Task brief
From the entries below, print exactly the span beginning with the line holding "ordered by: Alice Faure -> Christine Durand" and ending with the line holding "total: 8452.89 -> 11149.79", endpoints included, and skip any pictures.

(Stored entries)
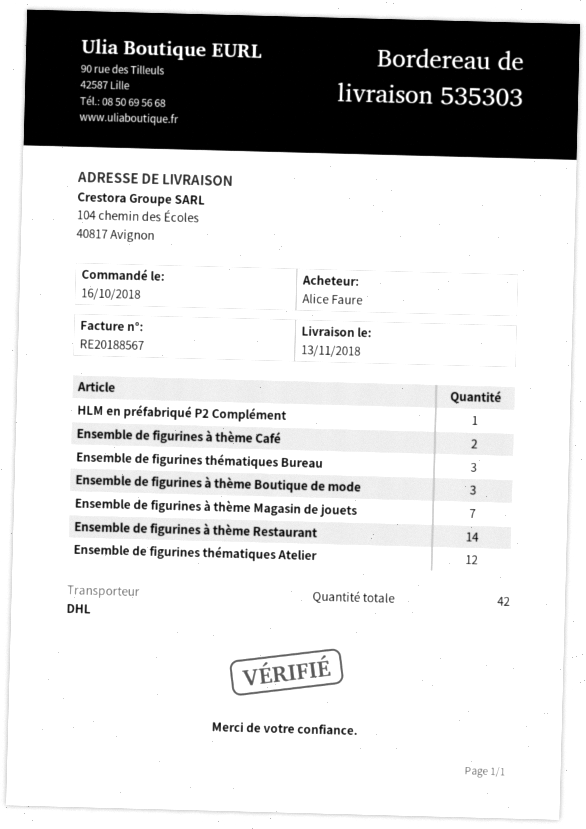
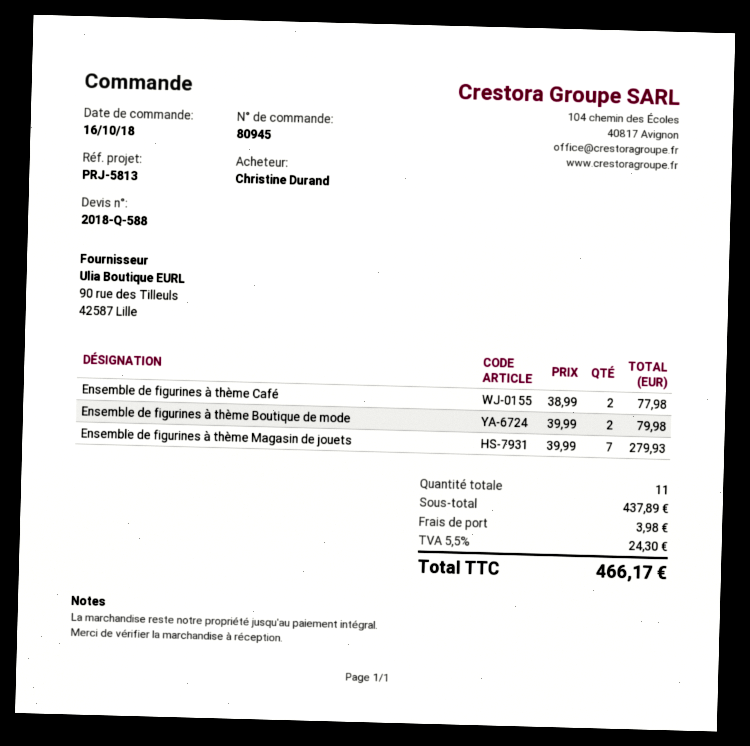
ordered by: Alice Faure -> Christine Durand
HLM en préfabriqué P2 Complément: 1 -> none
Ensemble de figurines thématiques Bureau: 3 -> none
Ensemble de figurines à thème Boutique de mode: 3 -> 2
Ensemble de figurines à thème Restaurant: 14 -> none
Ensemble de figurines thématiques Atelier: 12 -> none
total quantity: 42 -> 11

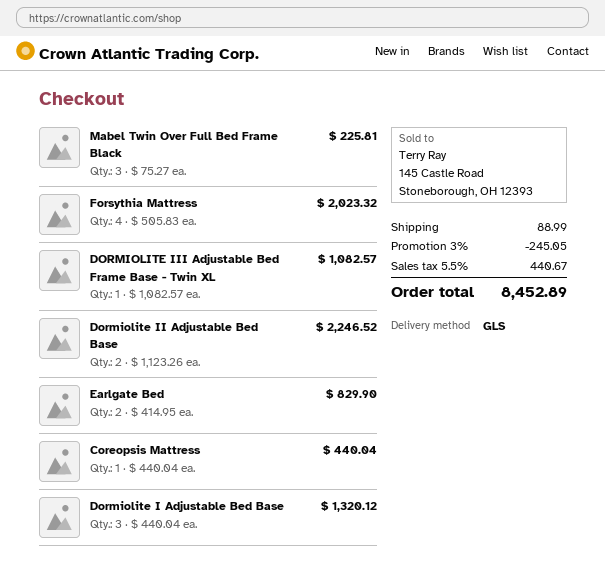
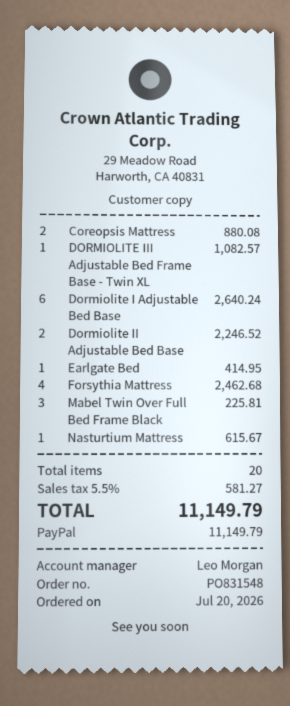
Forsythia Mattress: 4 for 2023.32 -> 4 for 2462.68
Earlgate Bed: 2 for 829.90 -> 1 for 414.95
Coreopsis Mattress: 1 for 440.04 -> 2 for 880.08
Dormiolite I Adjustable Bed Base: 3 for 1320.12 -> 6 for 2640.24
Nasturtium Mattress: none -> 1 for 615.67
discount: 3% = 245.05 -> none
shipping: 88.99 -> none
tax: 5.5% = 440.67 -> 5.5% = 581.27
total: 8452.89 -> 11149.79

...

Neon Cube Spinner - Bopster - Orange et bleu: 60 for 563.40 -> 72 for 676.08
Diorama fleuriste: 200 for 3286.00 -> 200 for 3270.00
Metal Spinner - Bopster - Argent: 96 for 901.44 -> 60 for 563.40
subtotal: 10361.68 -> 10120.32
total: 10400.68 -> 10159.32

Result of the exercise
ordered by: Alice Faure -> Christine Durand
HLM en préfabriqué P2 Complément: 1 -> none
Ensemble de figurines thématiques Bureau: 3 -> none
Ensemble de figurines à thème Boutique de mode: 3 -> 2
Ensemble de figurines à thème Restaurant: 14 -> none
Ensemble de figurines thématiques Atelier: 12 -> none
total quantity: 42 -> 11

Forsythia Mattress: 4 for 2023.32 -> 4 for 2462.68
Earlgate Bed: 2 for 829.90 -> 1 for 414.95
Coreopsis Mattress: 1 for 440.04 -> 2 for 880.08
Dormiolite I Adjustable Bed Base: 3 for 1320.12 -> 6 for 2640.24
Nasturtium Mattress: none -> 1 for 615.67
discount: 3% = 245.05 -> none
shipping: 88.99 -> none
tax: 5.5% = 440.67 -> 5.5% = 581.27
total: 8452.89 -> 11149.79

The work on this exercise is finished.